_WORK TASK_: Word for word, restate the lines from the one containing "color: #fde047 ->" through the last line of the material, and include no pictures.

_INFORMATION SHOWN_:
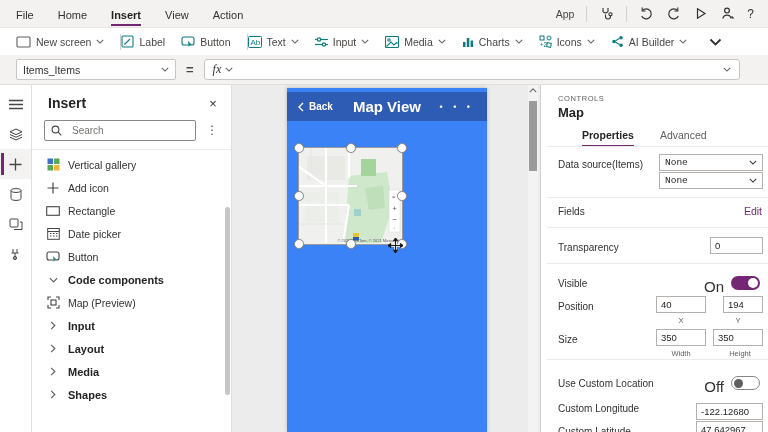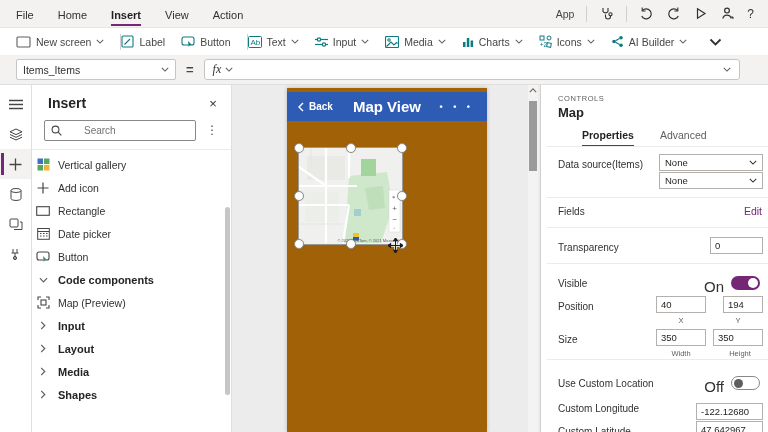"Back" .phone { background: #a16207 -> #3b82f6 }
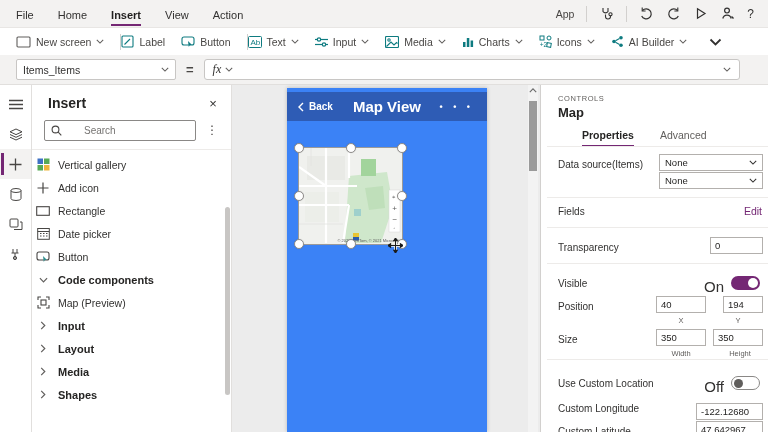"Search" .search-box { gap: 22px -> 10px }
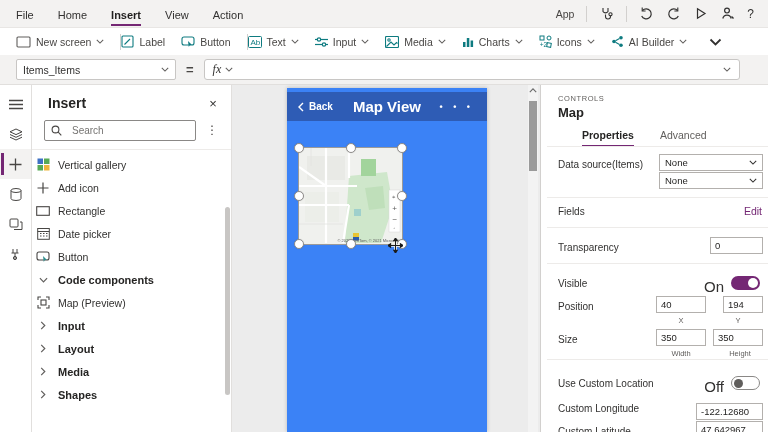"Vertical gallery" .ins-row { padding-left: 3px -> 13px }
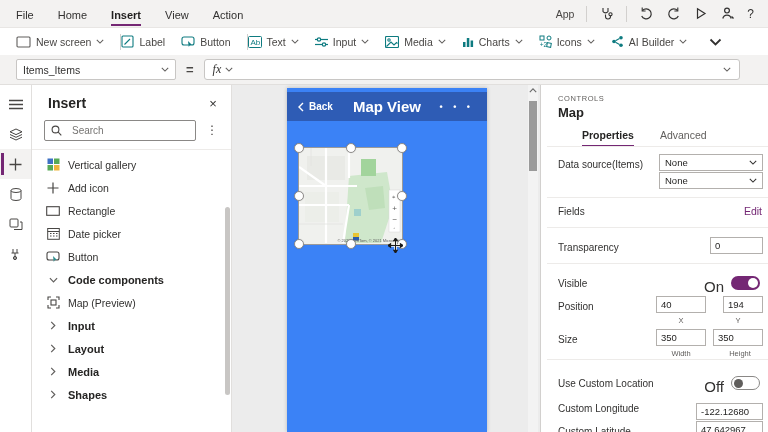"None" .pselect { font-family: none -> Liberation Mono, monospace }
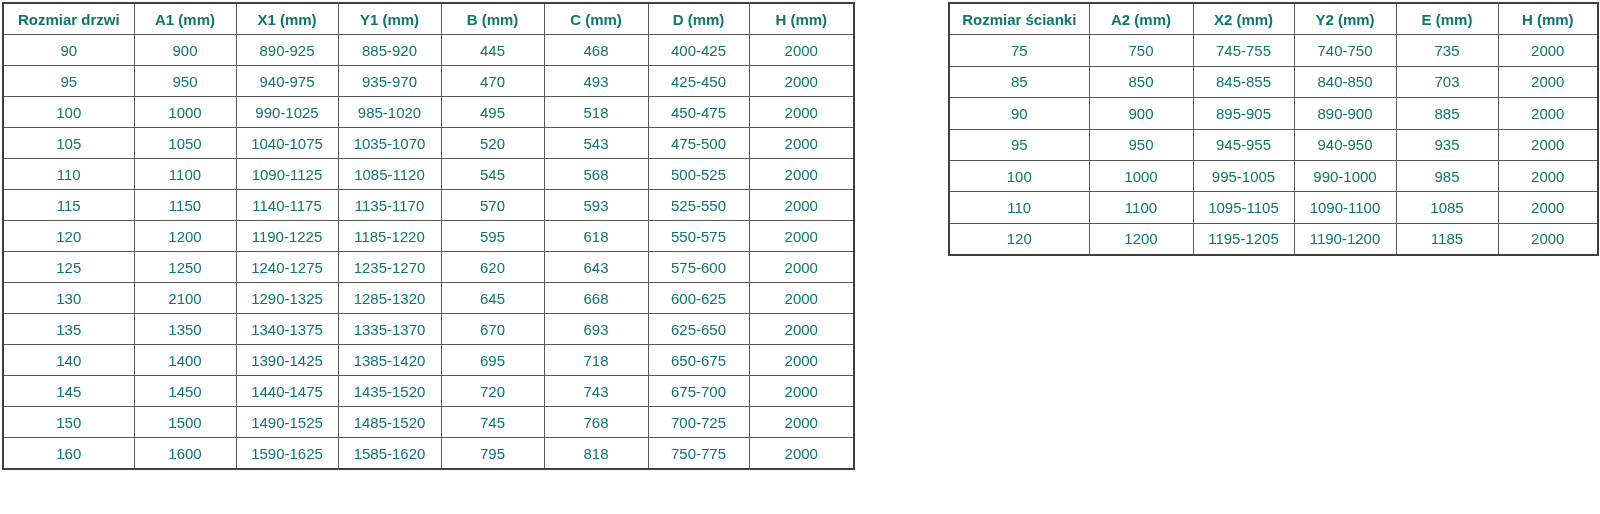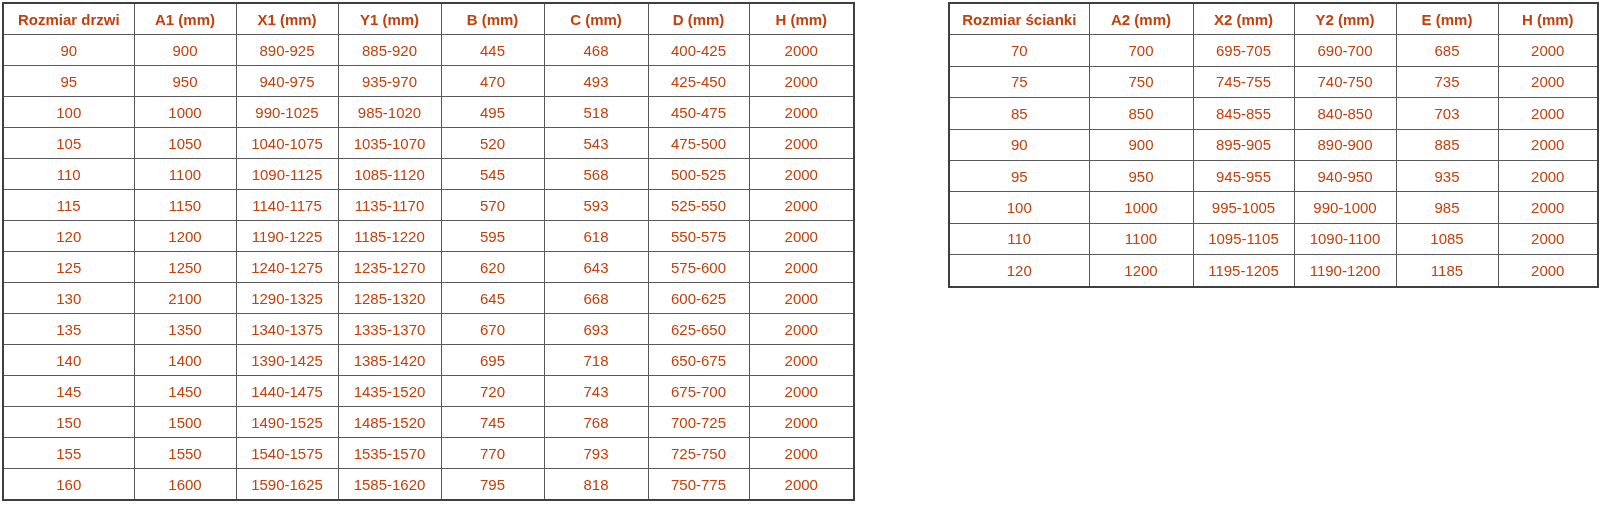"Rozmiar drzwi" .spec-table { color: #c2410c -> #0f766e }
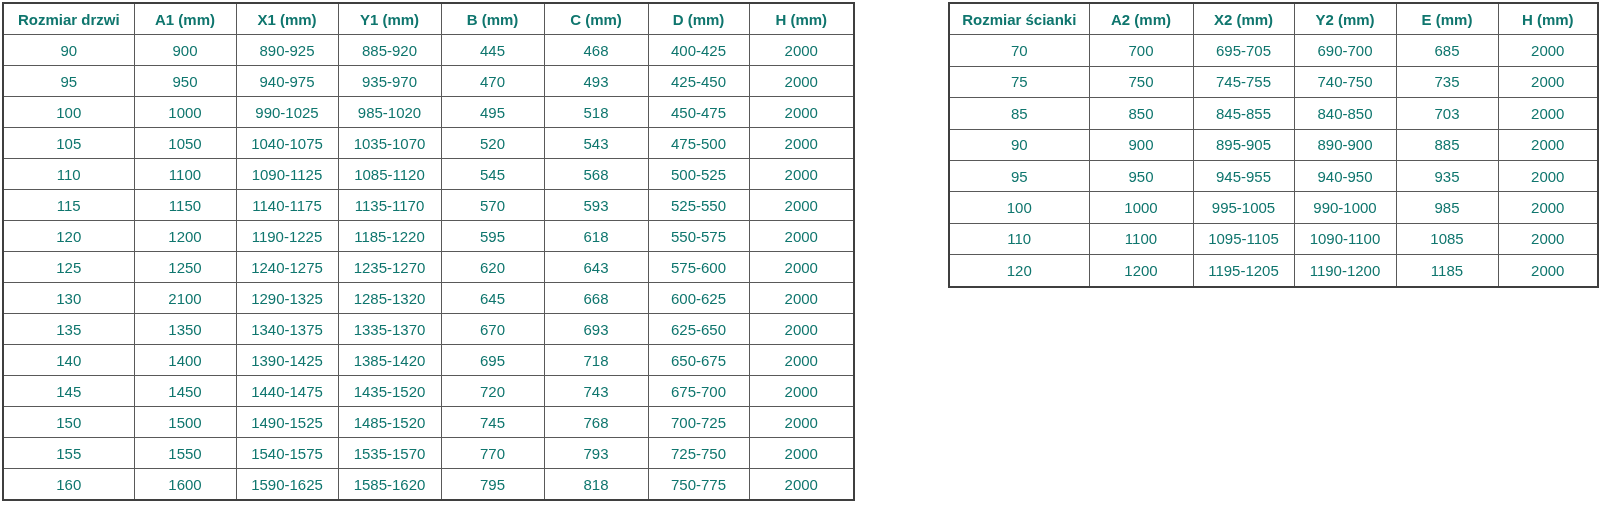"70" tr { html: <tr> <td>70</td> <td>700</td> <td>695-705</td> <td>690-700</td> <td>685</td> <td>2000</td> </tr> -> none }
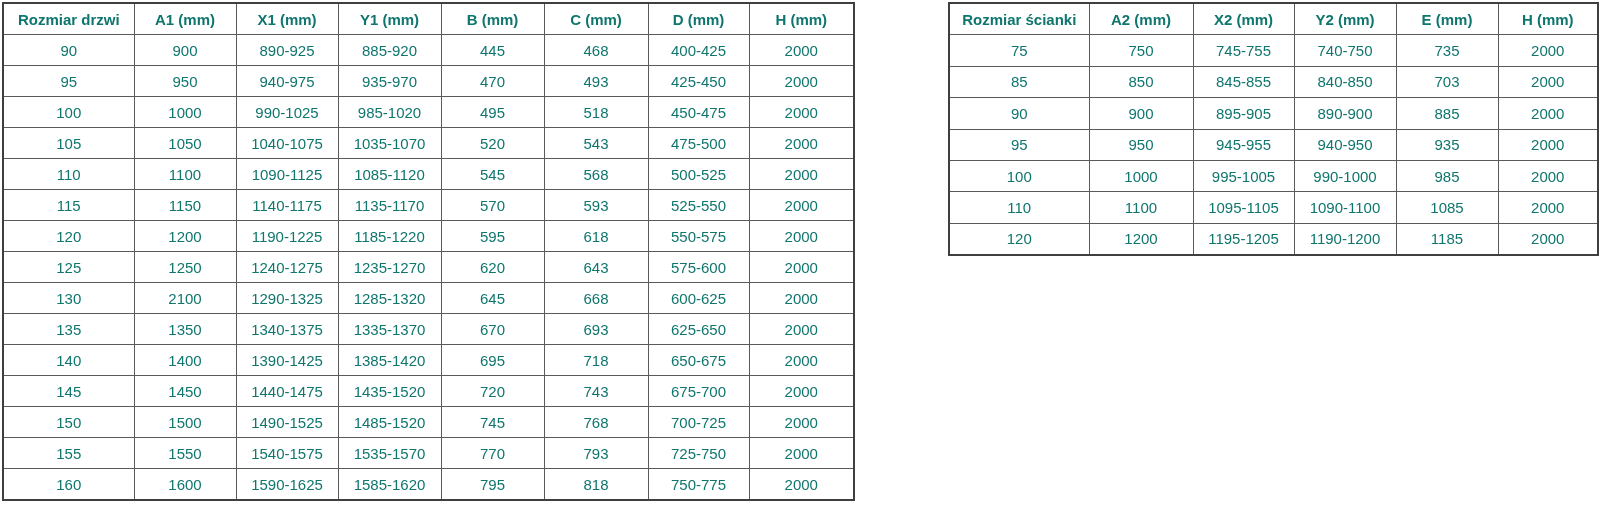"155" tr { html: <tr> <td>155</td> <td>1550</td> <td>1540-1575</td> <td>1535-1570</td> <td>770</td> <td>793</td> <td>725-750</td> <td>2000</td> </tr> -> none }
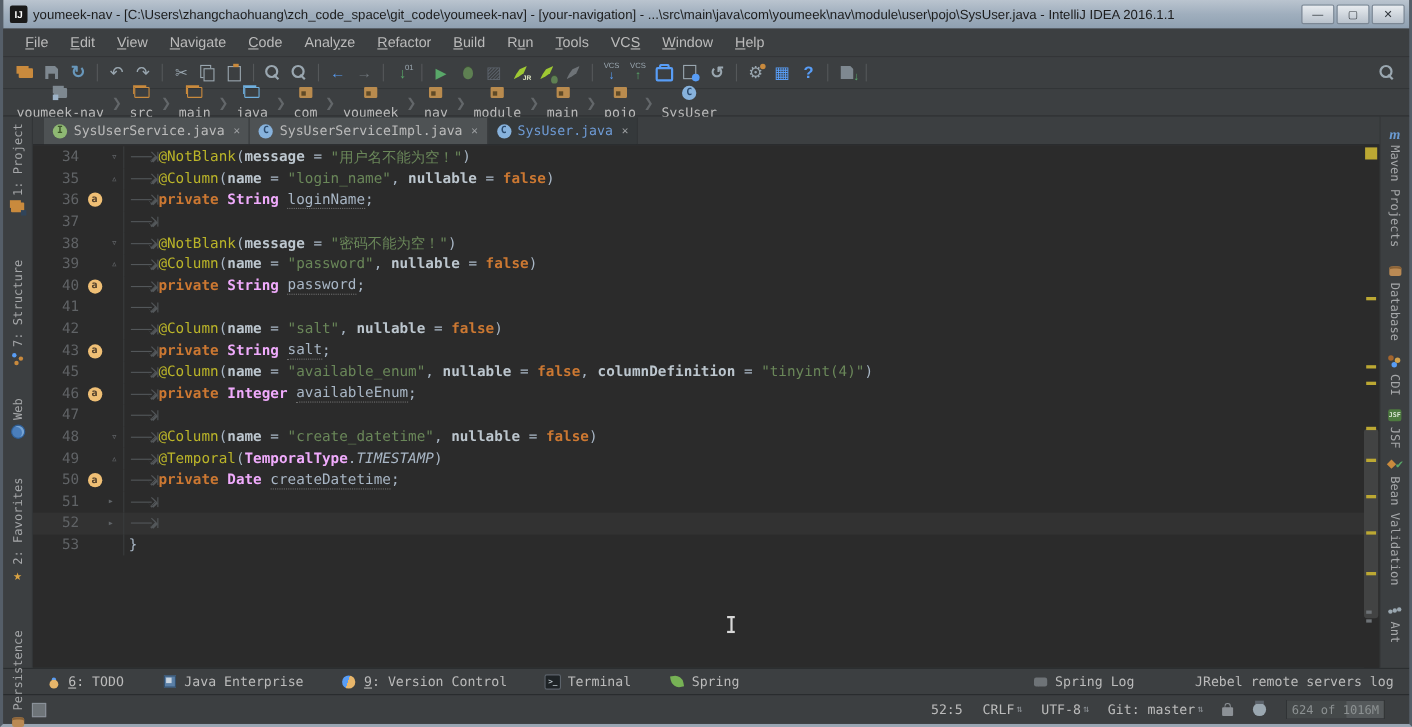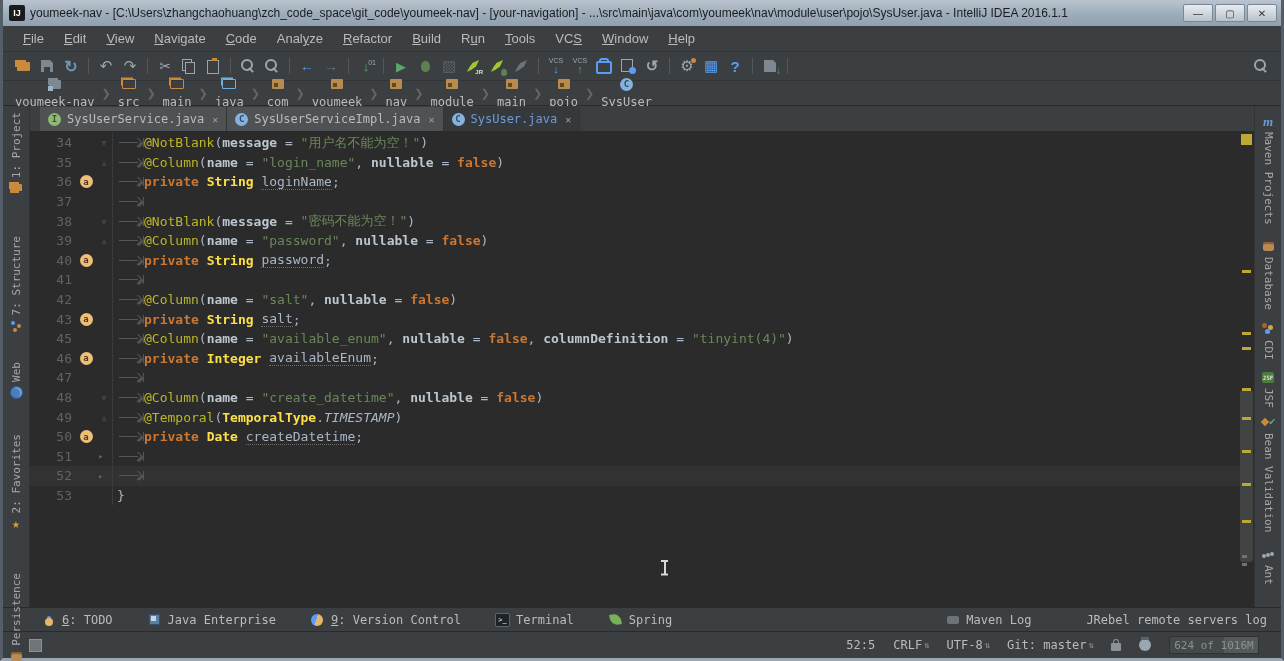"String" .tk-type { color: #fde047 -> #f0abfc }
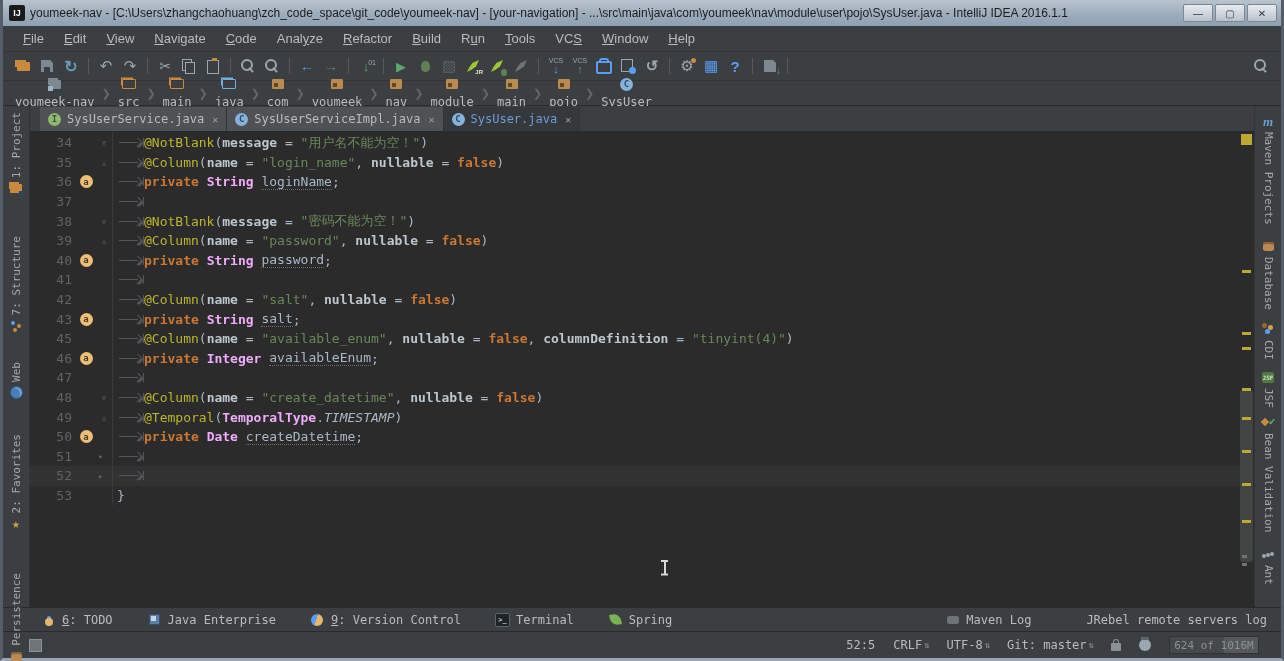"Maven Log" span { text: Maven -> Spring }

_SOLUTION BELOW_:
"String" .tk-type { color: #fde047 -> #f0abfc }
"Maven Log" span { text: Maven -> Spring }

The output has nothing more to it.